**WHAT NEEDS TO BE DONE**. Output exactly the lines spanning from the line containing "2.88%USTB: 54 x" to the last line of the entries, inclusive.

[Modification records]
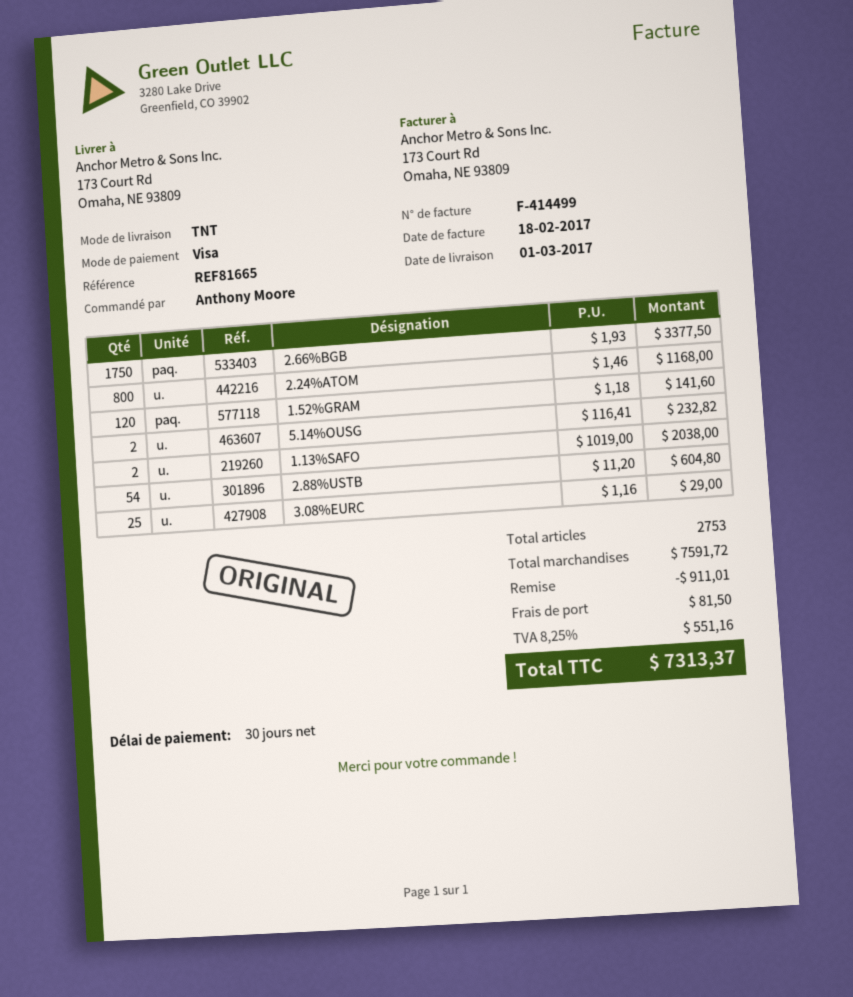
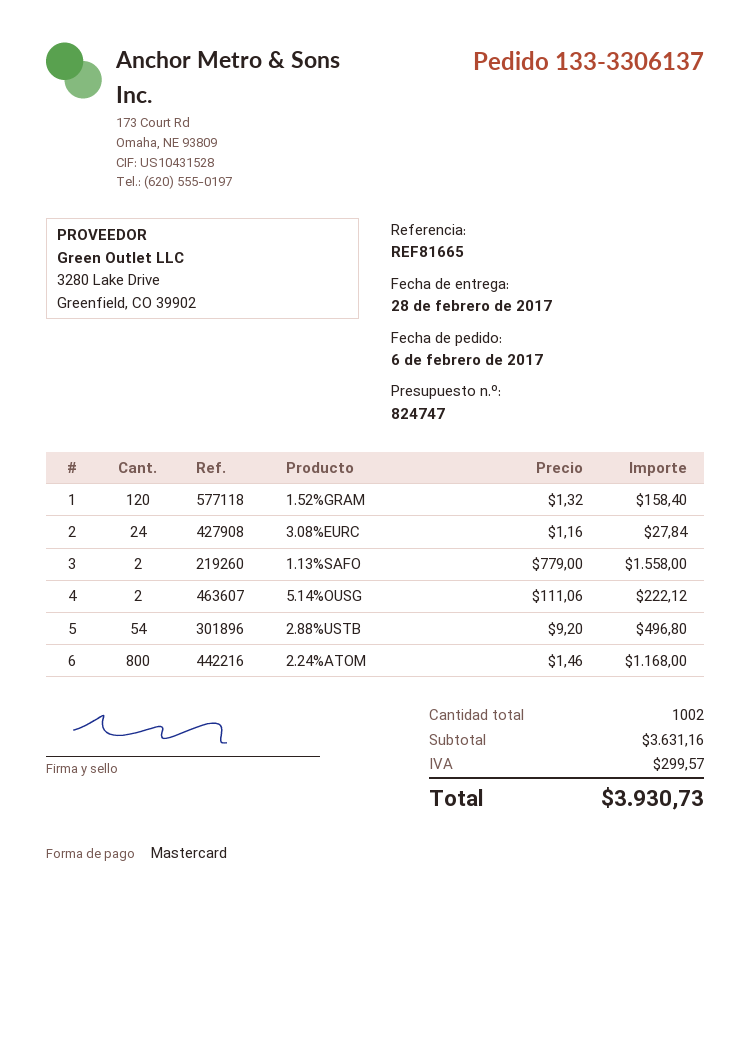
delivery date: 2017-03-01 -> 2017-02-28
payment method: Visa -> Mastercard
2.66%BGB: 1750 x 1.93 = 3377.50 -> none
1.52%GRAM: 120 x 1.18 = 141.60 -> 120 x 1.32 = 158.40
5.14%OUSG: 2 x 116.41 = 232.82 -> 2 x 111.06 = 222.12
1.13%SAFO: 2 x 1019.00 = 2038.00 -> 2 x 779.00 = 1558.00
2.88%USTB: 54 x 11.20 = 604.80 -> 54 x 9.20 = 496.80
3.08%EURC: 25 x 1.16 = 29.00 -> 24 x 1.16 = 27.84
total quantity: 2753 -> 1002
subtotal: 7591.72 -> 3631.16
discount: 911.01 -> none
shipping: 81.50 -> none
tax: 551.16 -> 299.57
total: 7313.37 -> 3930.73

**SOLUTION FOR THIS PROBLEM**.
2.88%USTB: 54 x 11.20 = 604.80 -> 54 x 9.20 = 496.80
3.08%EURC: 25 x 1.16 = 29.00 -> 24 x 1.16 = 27.84
total quantity: 2753 -> 1002
subtotal: 7591.72 -> 3631.16
discount: 911.01 -> none
shipping: 81.50 -> none
tax: 551.16 -> 299.57
total: 7313.37 -> 3930.73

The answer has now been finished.